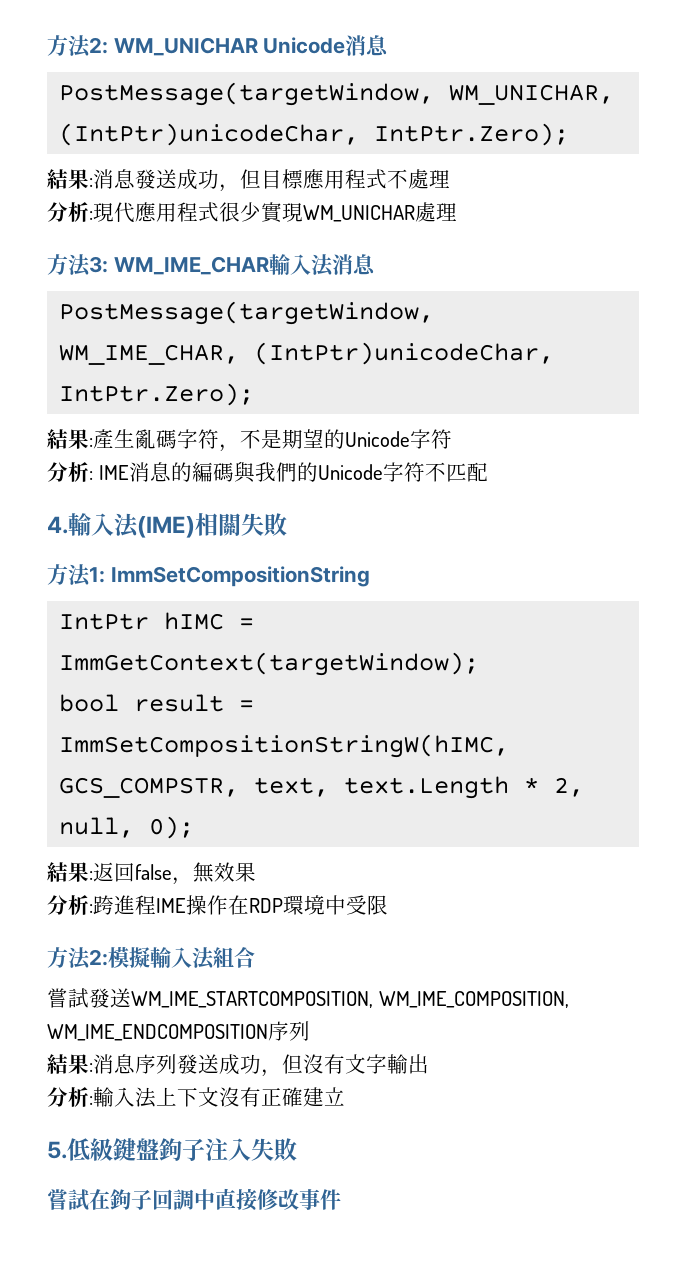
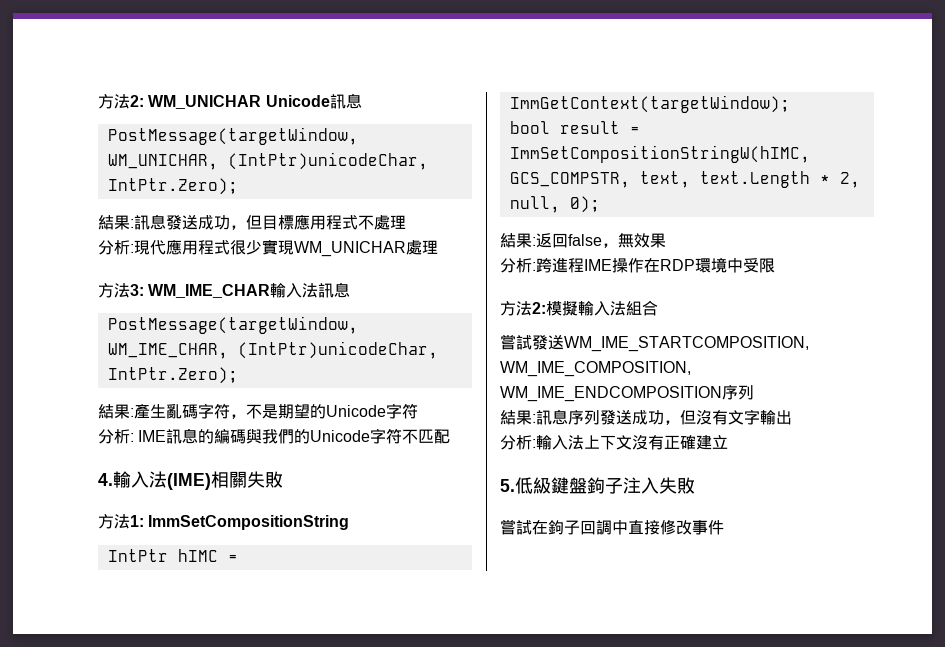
- 方法2: WM_UNICHAR Unicode消息
+ 方法2: WM_UNICHAR Unicode訊息
- 結果:消息發送成功，但目標應用程式不處理
+ 結果:訊息發送成功，但目標應用程式不處理
- 方法3: WM_IME_CHAR輸入法消息
+ 方法3: WM_IME_CHAR輸入法訊息
- 分析: IME消息的編碼與我們的Unicode字符不匹配
+ 分析: IME訊息的編碼與我們的Unicode字符不匹配
- 結果:消息序列發送成功，但沒有文字輸出
+ 結果:訊息序列發送成功，但沒有文字輸出

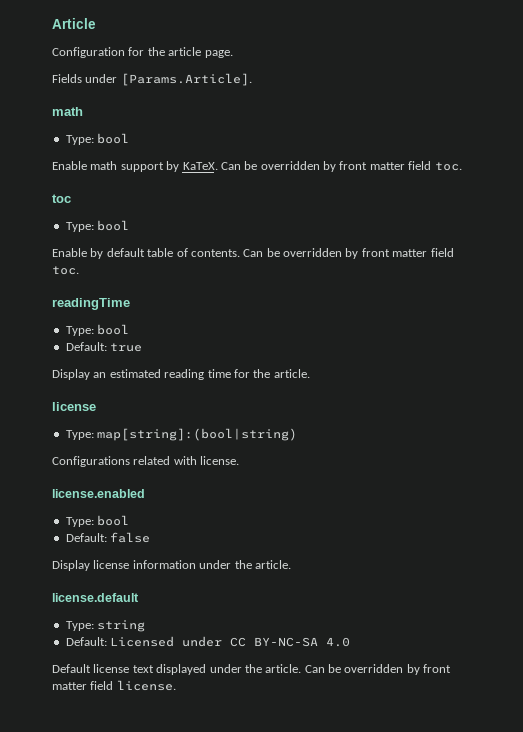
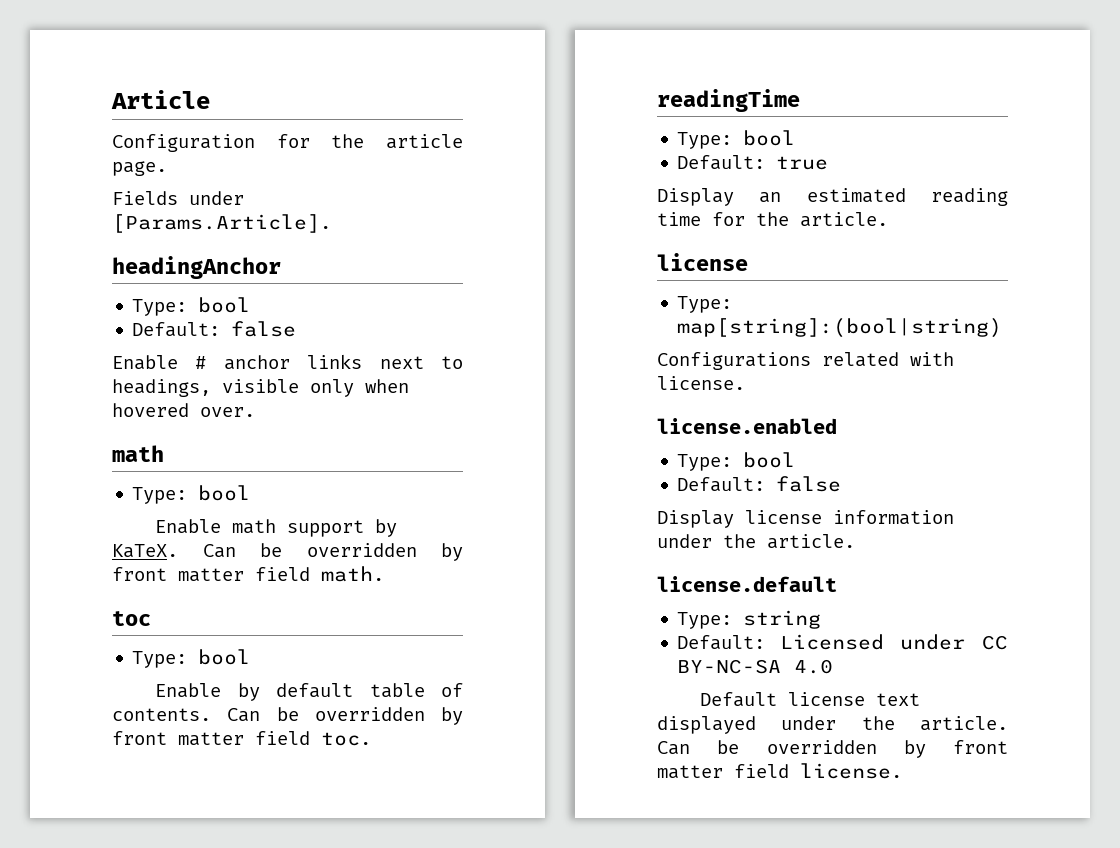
+ headingAnchor
+ Type: bool
+ Default: false
+ Enable # anchor links next to headings, visible only when hovered over.
- Enable math support by KaTeX. Can be overridden by front matter field toc.
+ Enable math support by KaTeX. Can be overridden by front matter field math.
# # #
WHAT YOU WILL DO:
All of the material must be repeated exactly in the answer, apart from the pictures.

ANSWER SPACE:
- 方法2: WM_UNICHAR Unicode消息
+ 方法2: WM_UNICHAR Unicode訊息
- 結果:消息發送成功，但目標應用程式不處理
+ 結果:訊息發送成功，但目標應用程式不處理
- 方法3: WM_IME_CHAR輸入法消息
+ 方法3: WM_IME_CHAR輸入法訊息
- 分析: IME消息的編碼與我們的Unicode字符不匹配
+ 分析: IME訊息的編碼與我們的Unicode字符不匹配
- 結果:消息序列發送成功，但沒有文字輸出
+ 結果:訊息序列發送成功，但沒有文字輸出

+ headingAnchor
+ Type: bool
+ Default: false
+ Enable # anchor links next to headings, visible only when hovered over.
- Enable math support by KaTeX. Can be overridden by front matter field toc.
+ Enable math support by KaTeX. Can be overridden by front matter field math.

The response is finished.